### What the exercise asks
Lines from the one containing "subtotal: 6499.20 -> 6559.20" to the end of the data below are to be restated exactly, with both ends included and nothing else.
========
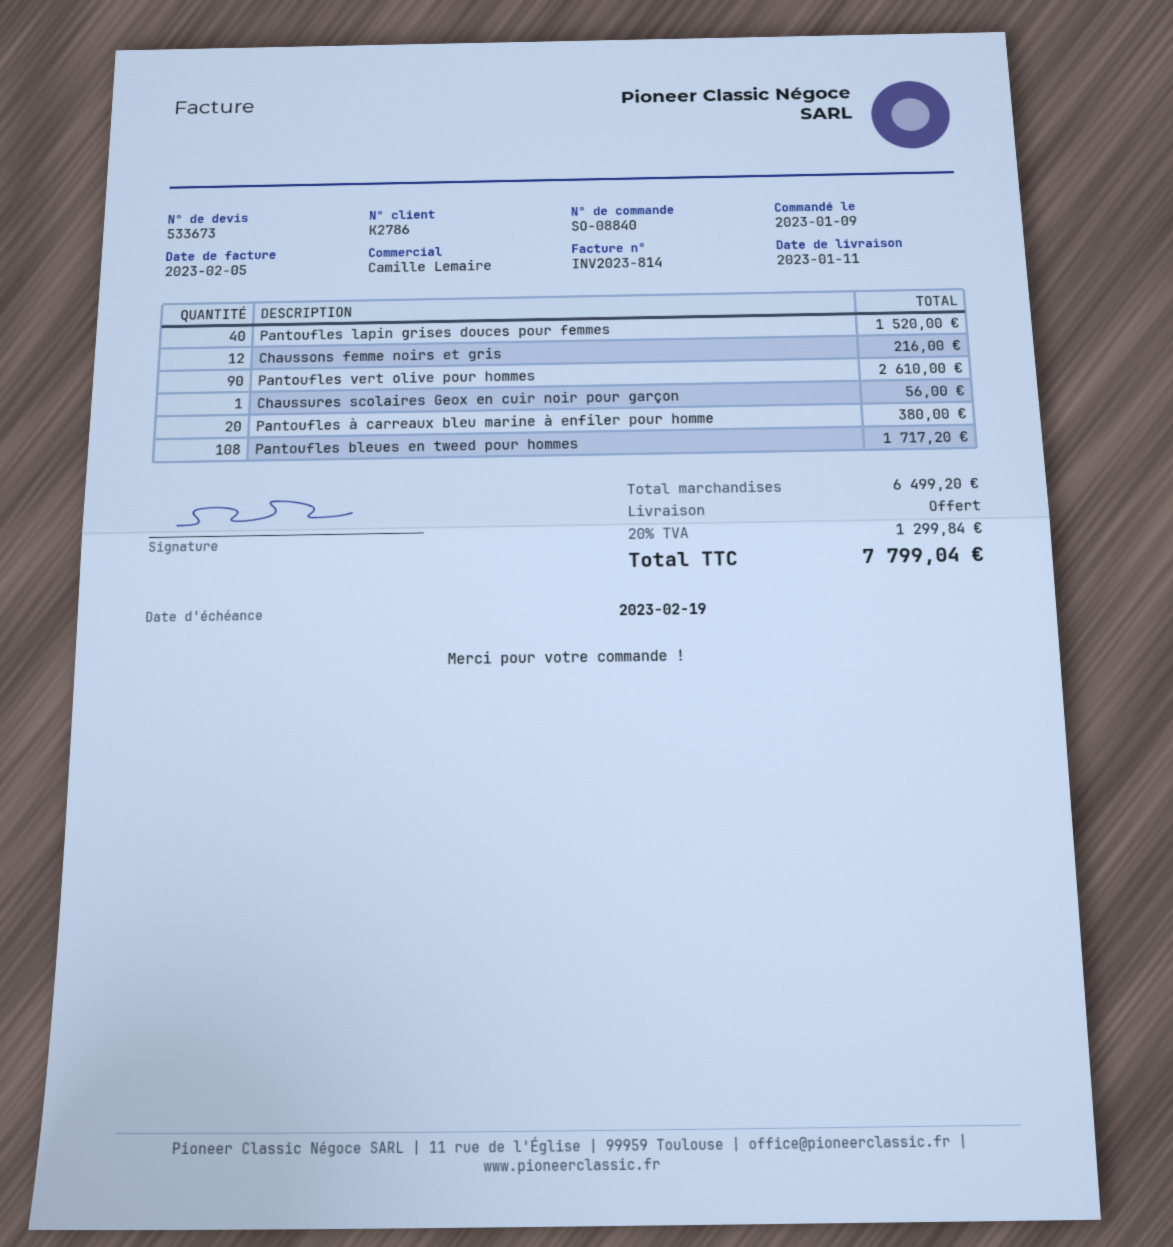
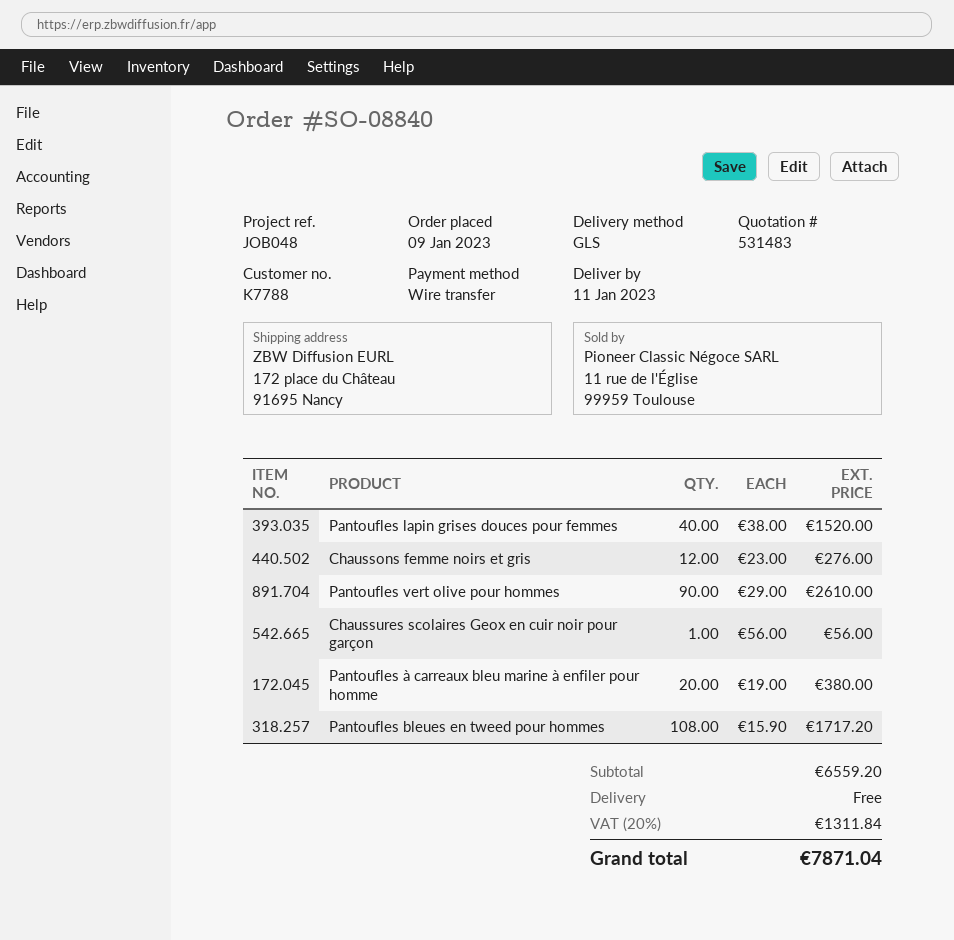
quote number: 533673 -> 531483
customer number: K2786 -> K7788
Chaussons femme noirs et gris: 12 for 216.00 -> 12 for 276.00
subtotal: 6499.20 -> 6559.20
tax: 20% = 1299.84 -> 20% = 1311.84
total: 7799.04 -> 7871.04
========
### Result for this exercise
subtotal: 6499.20 -> 6559.20
tax: 20% = 1299.84 -> 20% = 1311.84
total: 7799.04 -> 7871.04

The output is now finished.